↓↓↓

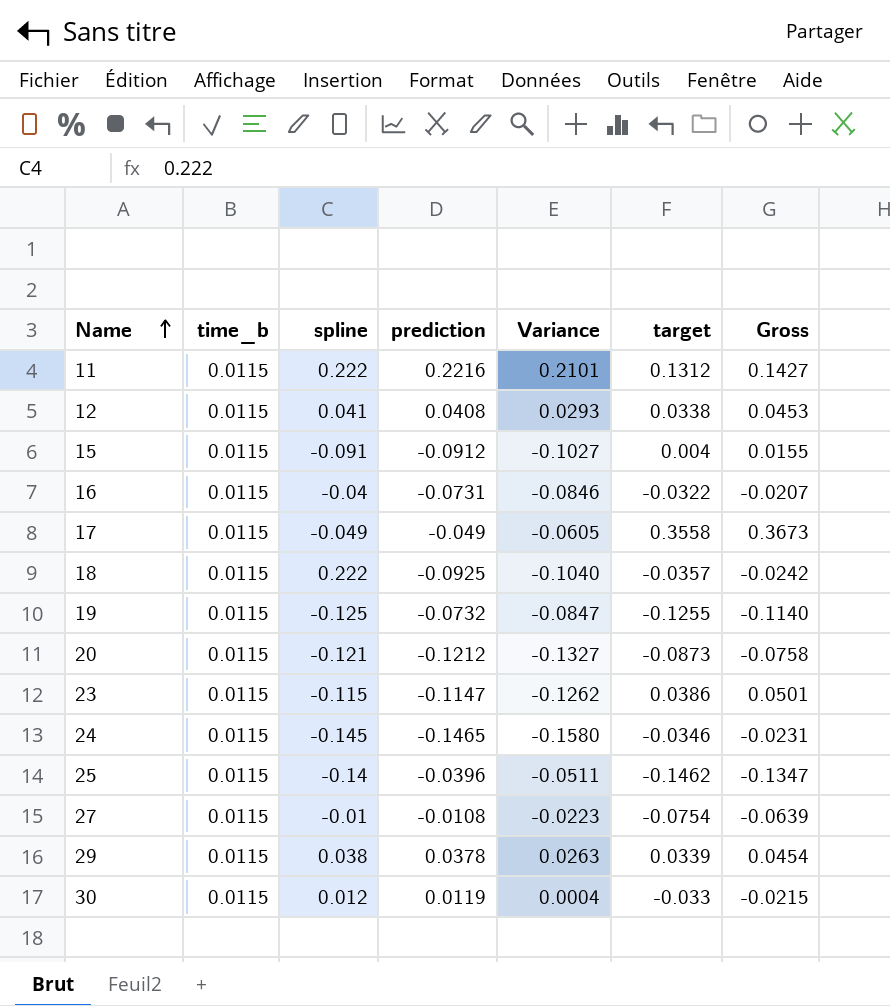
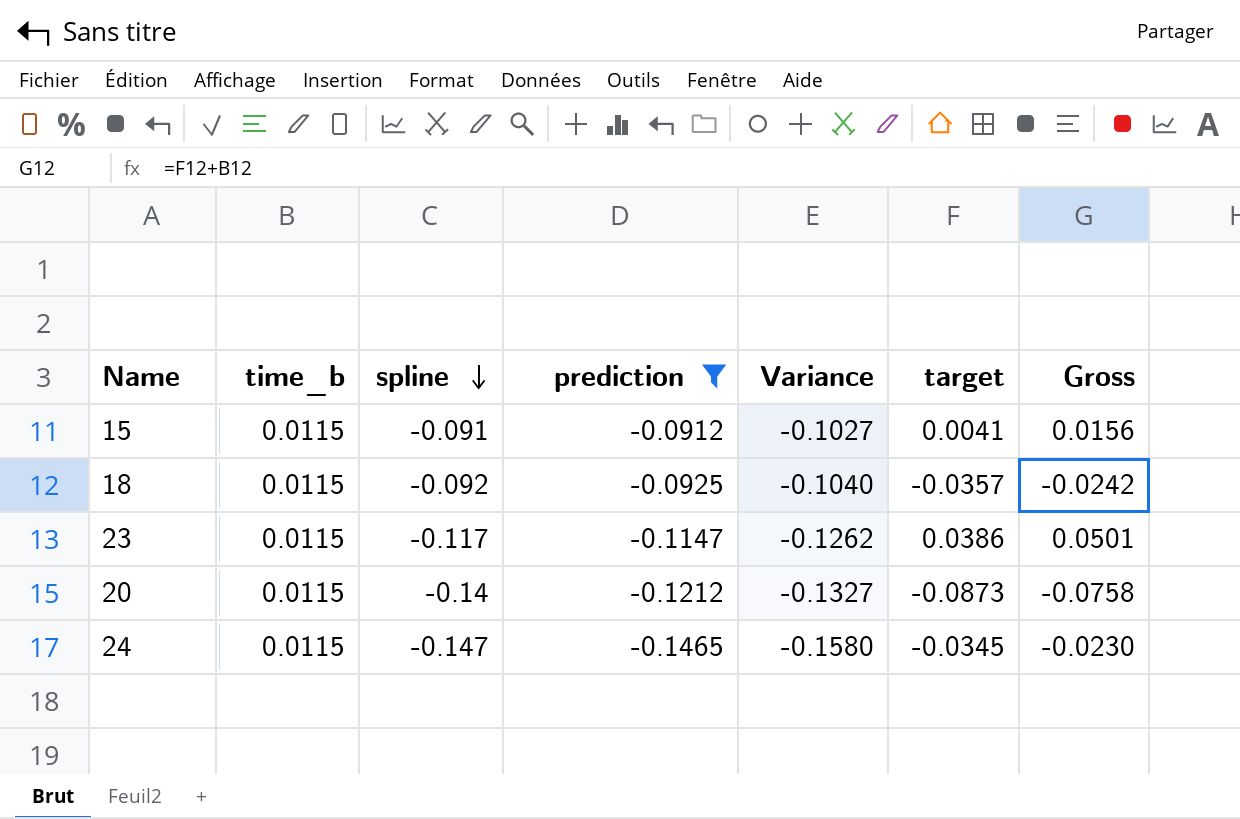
filter: none -> prediction <= -0.0912
row order: Name ascending -> spline descending
15 | target: 0.004 -> 0.0041
15 | Gross: 0.0155 -> 0.0156
18 | spline: 0.222 -> -0.092
23 | spline: -0.115 -> -0.117
20 | spline: -0.121 -> -0.14
24 | spline: -0.145 -> -0.147
24 | target: -0.0346 -> -0.0345
24 | Gross: -0.0231 -> -0.0230

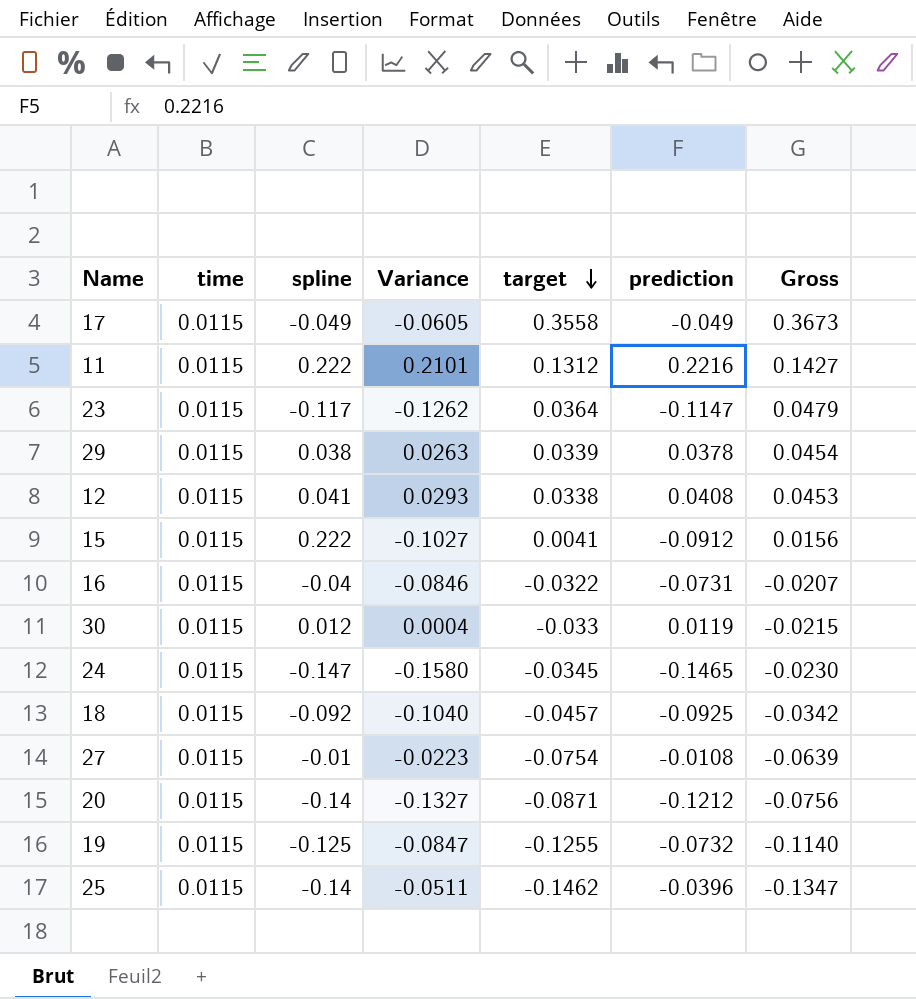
filter: prediction <= -0.0912 -> none
row order: spline descending -> target descending
column name: time_b -> time
column prediction | position: 4 -> 6
23 | target: 0.0386 -> 0.0364
23 | Gross: 0.0501 -> 0.0479
15 | spline: -0.091 -> 0.222
18 | target: -0.0357 -> -0.0457
18 | Gross: -0.0242 -> -0.0342
20 | target: -0.0873 -> -0.0871
20 | Gross: -0.0758 -> -0.0756

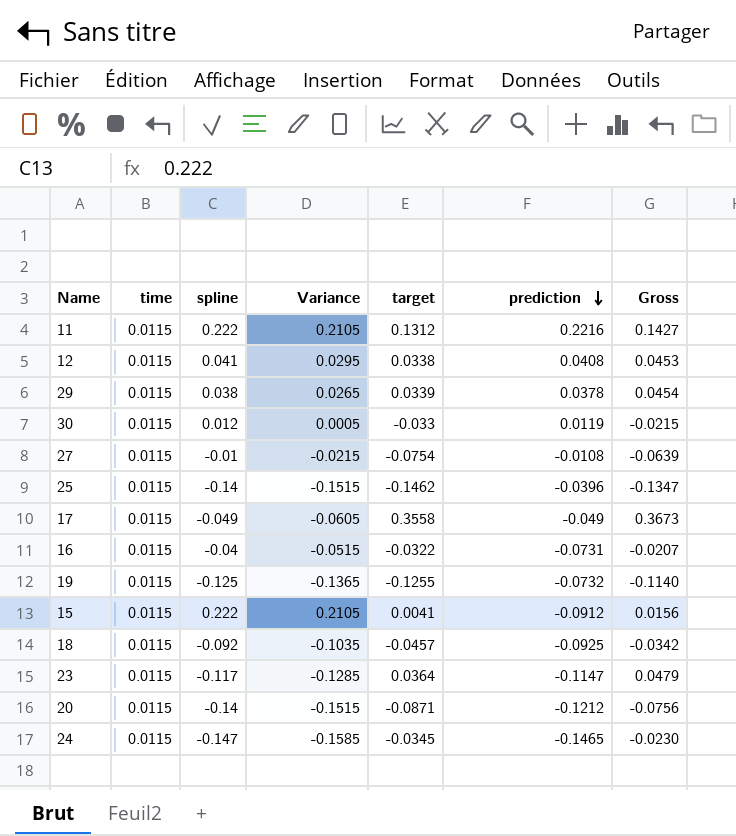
row order: target descending -> prediction descending
column Variance | formula: [prediction] - [time] -> [spline] - [time]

↑↑↑

Your objective —
For the material above, repeat each line exactly and leave out the pictures.

Solution —
filter: none -> prediction <= -0.0912
row order: Name ascending -> spline descending
15 | target: 0.004 -> 0.0041
15 | Gross: 0.0155 -> 0.0156
18 | spline: 0.222 -> -0.092
23 | spline: -0.115 -> -0.117
20 | spline: -0.121 -> -0.14
24 | spline: -0.145 -> -0.147
24 | target: -0.0346 -> -0.0345
24 | Gross: -0.0231 -> -0.0230

filter: prediction <= -0.0912 -> none
row order: spline descending -> target descending
column name: time_b -> time
column prediction | position: 4 -> 6
23 | target: 0.0386 -> 0.0364
23 | Gross: 0.0501 -> 0.0479
15 | spline: -0.091 -> 0.222
18 | target: -0.0357 -> -0.0457
18 | Gross: -0.0242 -> -0.0342
20 | target: -0.0873 -> -0.0871
20 | Gross: -0.0758 -> -0.0756

row order: target descending -> prediction descending
column Variance | formula: [prediction] - [time] -> [spline] - [time]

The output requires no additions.